*** Excerpted records ***
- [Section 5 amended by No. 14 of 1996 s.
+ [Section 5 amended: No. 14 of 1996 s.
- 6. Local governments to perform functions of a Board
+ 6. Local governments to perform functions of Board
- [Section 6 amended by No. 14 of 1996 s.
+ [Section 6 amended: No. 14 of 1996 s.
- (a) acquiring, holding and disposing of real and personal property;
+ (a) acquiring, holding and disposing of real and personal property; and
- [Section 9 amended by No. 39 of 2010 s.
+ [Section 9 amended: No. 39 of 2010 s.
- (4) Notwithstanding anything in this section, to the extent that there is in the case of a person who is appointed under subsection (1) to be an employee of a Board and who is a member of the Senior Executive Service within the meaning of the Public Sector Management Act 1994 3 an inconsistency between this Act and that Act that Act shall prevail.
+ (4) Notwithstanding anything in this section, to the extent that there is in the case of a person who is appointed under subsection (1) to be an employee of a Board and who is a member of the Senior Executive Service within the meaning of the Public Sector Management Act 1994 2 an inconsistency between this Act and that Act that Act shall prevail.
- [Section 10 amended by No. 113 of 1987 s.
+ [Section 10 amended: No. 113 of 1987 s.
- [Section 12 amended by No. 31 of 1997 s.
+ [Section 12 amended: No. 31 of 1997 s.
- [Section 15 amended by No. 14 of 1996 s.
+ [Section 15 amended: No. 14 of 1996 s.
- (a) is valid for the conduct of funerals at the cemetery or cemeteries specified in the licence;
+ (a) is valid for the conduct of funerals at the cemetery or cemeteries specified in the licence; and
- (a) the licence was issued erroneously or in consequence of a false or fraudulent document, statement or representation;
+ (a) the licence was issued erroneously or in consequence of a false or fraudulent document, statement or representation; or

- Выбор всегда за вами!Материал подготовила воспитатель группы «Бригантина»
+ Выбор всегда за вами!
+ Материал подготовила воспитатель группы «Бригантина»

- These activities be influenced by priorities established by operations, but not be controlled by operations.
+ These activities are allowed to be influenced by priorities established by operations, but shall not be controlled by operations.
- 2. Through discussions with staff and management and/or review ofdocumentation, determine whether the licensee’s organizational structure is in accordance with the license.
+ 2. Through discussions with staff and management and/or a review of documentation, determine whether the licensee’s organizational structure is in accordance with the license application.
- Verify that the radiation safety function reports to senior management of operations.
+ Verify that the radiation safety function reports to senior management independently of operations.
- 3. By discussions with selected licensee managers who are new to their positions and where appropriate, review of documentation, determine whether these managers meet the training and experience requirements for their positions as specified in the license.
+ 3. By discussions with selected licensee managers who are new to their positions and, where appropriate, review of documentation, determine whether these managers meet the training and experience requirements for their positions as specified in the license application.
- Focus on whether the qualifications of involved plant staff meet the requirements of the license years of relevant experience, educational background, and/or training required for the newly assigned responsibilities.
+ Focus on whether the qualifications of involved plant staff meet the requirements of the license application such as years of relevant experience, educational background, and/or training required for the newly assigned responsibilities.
***
The task:
Transcribe every record. Match each line exactly.

Response to the exercise:
- [Section 5 amended by No. 14 of 1996 s.
+ [Section 5 amended: No. 14 of 1996 s.
- 6. Local governments to perform functions of a Board
+ 6. Local governments to perform functions of Board
- [Section 6 amended by No. 14 of 1996 s.
+ [Section 6 amended: No. 14 of 1996 s.
- (a) acquiring, holding and disposing of real and personal property;
+ (a) acquiring, holding and disposing of real and personal property; and
- [Section 9 amended by No. 39 of 2010 s.
+ [Section 9 amended: No. 39 of 2010 s.
- (4) Notwithstanding anything in this section, to the extent that there is in the case of a person who is appointed under subsection (1) to be an employee of a Board and who is a member of the Senior Executive Service within the meaning of the Public Sector Management Act 1994 3 an inconsistency between this Act and that Act that Act shall prevail.
+ (4) Notwithstanding anything in this section, to the extent that there is in the case of a person who is appointed under subsection (1) to be an employee of a Board and who is a member of the Senior Executive Service within the meaning of the Public Sector Management Act 1994 2 an inconsistency between this Act and that Act that Act shall prevail.
- [Section 10 amended by No. 113 of 1987 s.
+ [Section 10 amended: No. 113 of 1987 s.
- [Section 12 amended by No. 31 of 1997 s.
+ [Section 12 amended: No. 31 of 1997 s.
- [Section 15 amended by No. 14 of 1996 s.
+ [Section 15 amended: No. 14 of 1996 s.
- (a) is valid for the conduct of funerals at the cemetery or cemeteries specified in the licence;
+ (a) is valid for the conduct of funerals at the cemetery or cemeteries specified in the licence; and
- (a) the licence was issued erroneously or in consequence of a false or fraudulent document, statement or representation;
+ (a) the licence was issued erroneously or in consequence of a false or fraudulent document, statement or representation; or

- Выбор всегда за вами!Материал подготовила воспитатель группы «Бригантина»
+ Выбор всегда за вами!
+ Материал подготовила воспитатель группы «Бригантина»

- These activities be influenced by priorities established by operations, but not be controlled by operations.
+ These activities are allowed to be influenced by priorities established by operations, but shall not be controlled by operations.
- 2. Through discussions with staff and management and/or review ofdocumentation, determine whether the licensee’s organizational structure is in accordance with the license.
+ 2. Through discussions with staff and management and/or a review of documentation, determine whether the licensee’s organizational structure is in accordance with the license application.
- Verify that the radiation safety function reports to senior management of operations.
+ Verify that the radiation safety function reports to senior management independently of operations.
- 3. By discussions with selected licensee managers who are new to their positions and where appropriate, review of documentation, determine whether these managers meet the training and experience requirements for their positions as specified in the license.
+ 3. By discussions with selected licensee managers who are new to their positions and, where appropriate, review of documentation, determine whether these managers meet the training and experience requirements for their positions as specified in the license application.
- Focus on whether the qualifications of involved plant staff meet the requirements of the license years of relevant experience, educational background, and/or training required for the newly assigned responsibilities.
+ Focus on whether the qualifications of involved plant staff meet the requirements of the license application such as years of relevant experience, educational background, and/or training required for the newly assigned responsibilities.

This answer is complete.